WORK REQUEST:
Down to the last character, transcribe every record.

EXERCISE INPUT:
§ §
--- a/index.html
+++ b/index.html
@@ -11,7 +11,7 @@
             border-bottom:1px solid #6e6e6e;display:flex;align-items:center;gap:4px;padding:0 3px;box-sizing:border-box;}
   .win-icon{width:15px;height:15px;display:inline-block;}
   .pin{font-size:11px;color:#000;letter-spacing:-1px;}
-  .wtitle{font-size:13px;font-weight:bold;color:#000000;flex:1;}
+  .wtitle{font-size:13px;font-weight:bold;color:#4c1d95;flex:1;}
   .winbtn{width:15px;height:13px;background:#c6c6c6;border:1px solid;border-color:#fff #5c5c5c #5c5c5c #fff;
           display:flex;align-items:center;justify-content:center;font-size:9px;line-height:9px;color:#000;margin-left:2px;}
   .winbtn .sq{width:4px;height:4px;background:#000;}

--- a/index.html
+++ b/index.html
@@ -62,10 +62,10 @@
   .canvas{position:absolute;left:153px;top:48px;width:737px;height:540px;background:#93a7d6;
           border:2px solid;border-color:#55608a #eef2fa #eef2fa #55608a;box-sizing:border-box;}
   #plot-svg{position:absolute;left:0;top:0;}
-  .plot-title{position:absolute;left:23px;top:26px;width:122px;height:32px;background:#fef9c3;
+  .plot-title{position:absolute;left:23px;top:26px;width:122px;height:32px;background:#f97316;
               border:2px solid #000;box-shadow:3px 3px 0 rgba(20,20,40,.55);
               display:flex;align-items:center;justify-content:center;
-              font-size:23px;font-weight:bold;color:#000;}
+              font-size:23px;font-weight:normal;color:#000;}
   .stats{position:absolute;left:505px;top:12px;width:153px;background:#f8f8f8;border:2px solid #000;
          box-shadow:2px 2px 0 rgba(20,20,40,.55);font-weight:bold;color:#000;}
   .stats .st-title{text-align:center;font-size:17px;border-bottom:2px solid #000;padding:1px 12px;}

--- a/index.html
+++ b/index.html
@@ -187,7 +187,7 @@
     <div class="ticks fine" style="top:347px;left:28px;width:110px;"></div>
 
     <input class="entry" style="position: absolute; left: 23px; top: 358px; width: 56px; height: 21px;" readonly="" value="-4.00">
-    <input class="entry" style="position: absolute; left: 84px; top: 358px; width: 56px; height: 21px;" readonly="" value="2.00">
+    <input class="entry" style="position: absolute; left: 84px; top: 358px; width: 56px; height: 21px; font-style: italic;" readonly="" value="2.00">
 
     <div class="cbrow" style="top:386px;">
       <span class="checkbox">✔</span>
§ §
ANSWER TO THIS EXERCISE:
--- a/index.html
+++ b/index.html
@@ -11,7 +11,7 @@
             border-bottom:1px solid #6e6e6e;display:flex;align-items:center;gap:4px;padding:0 3px;box-sizing:border-box;}
   .win-icon{width:15px;height:15px;display:inline-block;}
   .pin{font-size:11px;color:#000;letter-spacing:-1px;}
-  .wtitle{font-size:13px;font-weight:bold;color:#000000;flex:1;}
+  .wtitle{font-size:13px;font-weight:bold;color:#4c1d95;flex:1;}
   .winbtn{width:15px;height:13px;background:#c6c6c6;border:1px solid;border-color:#fff #5c5c5c #5c5c5c #fff;
           display:flex;align-items:center;justify-content:center;font-size:9px;line-height:9px;color:#000;margin-left:2px;}
   .winbtn .sq{width:4px;height:4px;background:#000;}

--- a/index.html
+++ b/index.html
@@ -62,10 +62,10 @@
   .canvas{position:absolute;left:153px;top:48px;width:737px;height:540px;background:#93a7d6;
           border:2px solid;border-color:#55608a #eef2fa #eef2fa #55608a;box-sizing:border-box;}
   #plot-svg{position:absolute;left:0;top:0;}
-  .plot-title{position:absolute;left:23px;top:26px;width:122px;height:32px;background:#fef9c3;
+  .plot-title{position:absolute;left:23px;top:26px;width:122px;height:32px;background:#f97316;
               border:2px solid #000;box-shadow:3px 3px 0 rgba(20,20,40,.55);
               display:flex;align-items:center;justify-content:center;
-              font-size:23px;font-weight:bold;color:#000;}
+              font-size:23px;font-weight:normal;color:#000;}
   .stats{position:absolute;left:505px;top:12px;width:153px;background:#f8f8f8;border:2px solid #000;
          box-shadow:2px 2px 0 rgba(20,20,40,.55);font-weight:bold;color:#000;}
   .stats .st-title{text-align:center;font-size:17px;border-bottom:2px solid #000;padding:1px 12px;}

--- a/index.html
+++ b/index.html
@@ -187,7 +187,7 @@
     <div class="ticks fine" style="top:347px;left:28px;width:110px;"></div>
 
     <input class="entry" style="position: absolute; left: 23px; top: 358px; width: 56px; height: 21px;" readonly="" value="-4.00">
-    <input class="entry" style="position: absolute; left: 84px; top: 358px; width: 56px; height: 21px;" readonly="" value="2.00">
+    <input class="entry" style="position: absolute; left: 84px; top: 358px; width: 56px; height: 21px; font-style: italic;" readonly="" value="2.00">
 
     <div class="cbrow" style="top:386px;">
       <span class="checkbox">✔</span>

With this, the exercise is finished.